*TASK DETAILS:*
The stretch wanted below opens at the line containing "position: absolute; left: 0; top: 4px;" and closes at the line containing "box-shadow: 1px 1px 2px rgba(0,0,0,0.3);". Please return it exactly, with no other lines.

Top of SUPPLIED INFORMATION

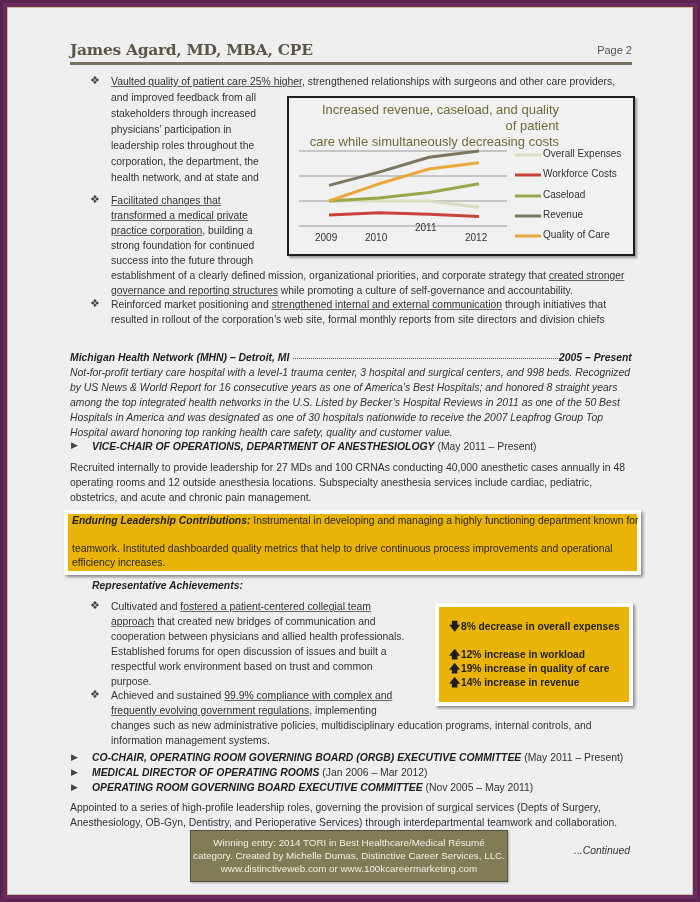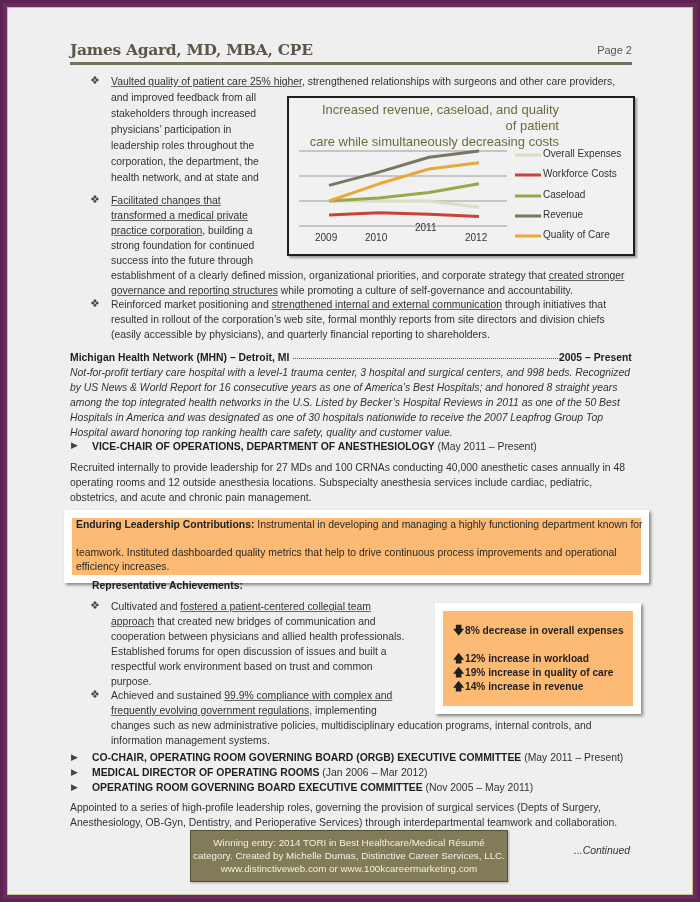--- a/index.html
+++ b/index.html
@@ -26,39 +26,39 @@
     font-family: "DejaVu Serif", serif; font-weight: bold; font-size: 15.5px;
     color: #5b5648; letter-spacing: -0.3px;
   }
   .hdr-page { position: absolute; right: 0; top: 4px; font-size: 11px; color: #555; }
   .hdr-rule { position: absolute; left: 52px; top: 62px; width: 419px; height: 3px; background: #77715e; }
   .hdr-rule.full { left: 70px; width: 562px; }
 
   .txt { position: absolute; font-size: 10.4px; line-height: 16.2px; color: #333; }
   .u { text-decoration: underline; text-decoration-color: #666; }
   .bullet { position: absolute; font-size: 11px; color: #444; }
-  .b { font-weight: bold; color: #1f1f1f; }
+  .b { font-weight: bold; color: #1f1f1f; font-style: italic; }
   .i { font-style: italic; }
 
   .chart-box {
     position: absolute; left: 287px; top: 96px; width: 344px; height: 156px;
     border: 2px solid #1e1e1e; background: #f1f1f1;
     box-shadow: 2px 2px 2px rgba(0,0,0,0.35);
   }
   .chart-title {
     position: absolute; left: 0; top: 4px; width: 250px; text-align: right;
     font-weight: normal; font-size: 13px; line-height: 16px; color: #6f6a3b;
     left: 20px;
   }
   .chart-svg { position: absolute; left: 0; top: 0; }
   .xtick { position: absolute; font-size: 10px; color: #333; }
   .legend-item { position: absolute; left: 226px; font-size: 10px; color: #333; white-space: nowrap; }
 
   .olive-box {
-    position: absolute; background: #fdba74; border: 8px solid #ffffff;
+    position: absolute; background: #eab308; border: 4px solid #ffffff;
     box-shadow: 2px 2px 3px rgba(0,0,0,0.45);
   }
   .stats-line { position: absolute; left: 10px; font-weight: bold; font-size: 10.2px; color: #1f1f1f; white-space: nowrap; }
   .arrow { display: inline-block; width: 12px; font-size: 11px; }
 
   .footer-box {
     position: absolute; left: 190px; top: 830px; width: 316px; height: 50px;
     background: #817b58; border: 1px solid #55513a;
     color: #f3f1e4; font-size: 9.8px; line-height: 13px; text-align: center;
     box-shadow: 1px 1px 2px rgba(0,0,0,0.3);
@@ -97,21 +97,20 @@
   <div class="txt u" style="left:111px;top:208px;white-space:nowrap">transformed a medical private</div>
   <div class="txt" style="left:111px;top:223px;white-space:nowrap"><span class="u">practice corporation</span><span>, building a</span></div>
   <div class="txt" style="left:111px;top:238px;white-space:nowrap">strong foundation for continued</div>
   <div class="txt" style="left:111px;top:253px;white-space:nowrap">success into the future through</div>
   <div class="txt" style="left:111px;top:268px;white-space:nowrap"><span>establishment of a clearly defined mission, organizational priorities, and corporate strategy that </span><span class="u">created stronger</span></div>
   <div class="txt" style="left:111px;top:283px;white-space:nowrap"><span class="u">governance and reporting structures</span><span> while promoting a culture of self-governance and accountability.</span></div>
 
   <span class="bullet" style="left:90px;top:297px">❖</span>
   <div class="txt" style="left:111px;top:297px;white-space:nowrap"><span>Reinforced market positioning and </span><span class="u">strengthened internal and external communication</span><span> through initiatives that</span></div>
   <div class="txt" style="left:111px;top:312px;white-space:nowrap">resulted in rollout of the corporation’s web site, formal monthly reports from site directors and division chiefs</div>
-  <div class="txt" style="left:111px;top:327px;white-space:nowrap">(easily accessible by physicians), and quarterly financial reporting to shareholders.</div>
 
   <div class="chart-box">
     <div class="chart-title">
       <div>Increased revenue, caseload, and quality of patient</div>
       <div>care while simultaneously decreasing costs</div>
     </div>
     <svg class="chart-svg" width="344" height="156">
       <g stroke="#9a9a9a" stroke-width="1">
         <line x1="10" y1="53" x2="218" y2="53"></line>
         <line x1="10" y1="78" x2="218" y2="78"></line>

Bottom of SUPPLIED INFORMATION

*YOUR SOLUTION:*
     position: absolute; left: 0; top: 4px; width: 250px; text-align: right;
     font-weight: normal; font-size: 13px; line-height: 16px; color: #6f6a3b;
     left: 20px;
   }
   .chart-svg { position: absolute; left: 0; top: 0; }
   .xtick { position: absolute; font-size: 10px; color: #333; }
   .legend-item { position: absolute; left: 226px; font-size: 10px; color: #333; white-space: nowrap; }
 
   .olive-box {
-    position: absolute; background: #fdba74; border: 8px solid #ffffff;
+    position: absolute; background: #eab308; border: 4px solid #ffffff;
     box-shadow: 2px 2px 3px rgba(0,0,0,0.45);
   }
   .stats-line { position: absolute; left: 10px; font-weight: bold; font-size: 10.2px; color: #1f1f1f; white-space: nowrap; }
   .arrow { display: inline-block; width: 12px; font-size: 11px; }
 
   .footer-box {
     position: absolute; left: 190px; top: 830px; width: 316px; height: 50px;
     background: #817b58; border: 1px solid #55513a;
     color: #f3f1e4; font-size: 9.8px; line-height: 13px; text-align: center;
     box-shadow: 1px 1px 2px rgba(0,0,0,0.3);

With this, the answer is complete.